## Assignment
All records must be restated word for word.
=== Section Start ===
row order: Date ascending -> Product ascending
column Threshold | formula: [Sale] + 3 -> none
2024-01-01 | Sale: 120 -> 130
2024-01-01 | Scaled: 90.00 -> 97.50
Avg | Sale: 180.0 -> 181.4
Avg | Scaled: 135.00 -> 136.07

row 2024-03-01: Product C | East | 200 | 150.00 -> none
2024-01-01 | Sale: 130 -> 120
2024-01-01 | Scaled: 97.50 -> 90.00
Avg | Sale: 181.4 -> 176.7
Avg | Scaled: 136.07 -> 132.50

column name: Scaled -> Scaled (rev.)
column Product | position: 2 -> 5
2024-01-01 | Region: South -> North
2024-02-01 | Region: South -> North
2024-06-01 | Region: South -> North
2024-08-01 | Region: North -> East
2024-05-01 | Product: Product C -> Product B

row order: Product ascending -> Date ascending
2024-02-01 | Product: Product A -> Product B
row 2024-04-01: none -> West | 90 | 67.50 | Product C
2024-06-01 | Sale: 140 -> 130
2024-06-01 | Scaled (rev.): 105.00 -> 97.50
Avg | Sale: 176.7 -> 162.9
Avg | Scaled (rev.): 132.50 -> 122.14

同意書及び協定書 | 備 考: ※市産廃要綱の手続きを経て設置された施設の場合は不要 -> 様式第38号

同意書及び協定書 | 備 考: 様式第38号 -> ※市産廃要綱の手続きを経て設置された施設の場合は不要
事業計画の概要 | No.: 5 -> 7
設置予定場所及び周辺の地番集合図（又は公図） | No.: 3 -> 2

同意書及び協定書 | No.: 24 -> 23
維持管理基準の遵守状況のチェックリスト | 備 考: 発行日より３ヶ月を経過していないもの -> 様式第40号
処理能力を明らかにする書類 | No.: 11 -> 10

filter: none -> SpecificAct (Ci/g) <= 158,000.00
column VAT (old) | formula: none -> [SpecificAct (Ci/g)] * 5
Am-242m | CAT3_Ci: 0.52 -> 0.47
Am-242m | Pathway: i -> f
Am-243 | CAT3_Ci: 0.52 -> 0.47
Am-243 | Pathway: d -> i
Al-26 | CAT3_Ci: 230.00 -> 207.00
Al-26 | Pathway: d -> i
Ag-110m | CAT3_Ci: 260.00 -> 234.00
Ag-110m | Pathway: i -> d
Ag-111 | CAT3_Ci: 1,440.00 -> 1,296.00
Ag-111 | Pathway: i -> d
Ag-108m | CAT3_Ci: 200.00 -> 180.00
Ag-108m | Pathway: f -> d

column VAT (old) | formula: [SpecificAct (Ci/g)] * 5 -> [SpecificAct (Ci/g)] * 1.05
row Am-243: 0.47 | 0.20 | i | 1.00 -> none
=== Section End ===
## Solution to the exercise
row order: Date ascending -> Product ascending
column Threshold | formula: [Sale] + 3 -> none
2024-01-01 | Sale: 120 -> 130
2024-01-01 | Scaled: 90.00 -> 97.50
Avg | Sale: 180.0 -> 181.4
Avg | Scaled: 135.00 -> 136.07

row 2024-03-01: Product C | East | 200 | 150.00 -> none
2024-01-01 | Sale: 130 -> 120
2024-01-01 | Scaled: 97.50 -> 90.00
Avg | Sale: 181.4 -> 176.7
Avg | Scaled: 136.07 -> 132.50

column name: Scaled -> Scaled (rev.)
column Product | position: 2 -> 5
2024-01-01 | Region: South -> North
2024-02-01 | Region: South -> North
2024-06-01 | Region: South -> North
2024-08-01 | Region: North -> East
2024-05-01 | Product: Product C -> Product B

row order: Product ascending -> Date ascending
2024-02-01 | Product: Product A -> Product B
row 2024-04-01: none -> West | 90 | 67.50 | Product C
2024-06-01 | Sale: 140 -> 130
2024-06-01 | Scaled (rev.): 105.00 -> 97.50
Avg | Sale: 176.7 -> 162.9
Avg | Scaled (rev.): 132.50 -> 122.14

同意書及び協定書 | 備 考: ※市産廃要綱の手続きを経て設置された施設の場合は不要 -> 様式第38号

同意書及び協定書 | 備 考: 様式第38号 -> ※市産廃要綱の手続きを経て設置された施設の場合は不要
事業計画の概要 | No.: 5 -> 7
設置予定場所及び周辺の地番集合図（又は公図） | No.: 3 -> 2

同意書及び協定書 | No.: 24 -> 23
維持管理基準の遵守状況のチェックリスト | 備 考: 発行日より３ヶ月を経過していないもの -> 様式第40号
処理能力を明らかにする書類 | No.: 11 -> 10

filter: none -> SpecificAct (Ci/g) <= 158,000.00
column VAT (old) | formula: none -> [SpecificAct (Ci/g)] * 5
Am-242m | CAT3_Ci: 0.52 -> 0.47
Am-242m | Pathway: i -> f
Am-243 | CAT3_Ci: 0.52 -> 0.47
Am-243 | Pathway: d -> i
Al-26 | CAT3_Ci: 230.00 -> 207.00
Al-26 | Pathway: d -> i
Ag-110m | CAT3_Ci: 260.00 -> 234.00
Ag-110m | Pathway: i -> d
Ag-111 | CAT3_Ci: 1,440.00 -> 1,296.00
Ag-111 | Pathway: i -> d
Ag-108m | CAT3_Ci: 200.00 -> 180.00
Ag-108m | Pathway: f -> d

column VAT (old) | formula: [SpecificAct (Ci/g)] * 5 -> [SpecificAct (Ci/g)] * 1.05
row Am-243: 0.47 | 0.20 | i | 1.00 -> none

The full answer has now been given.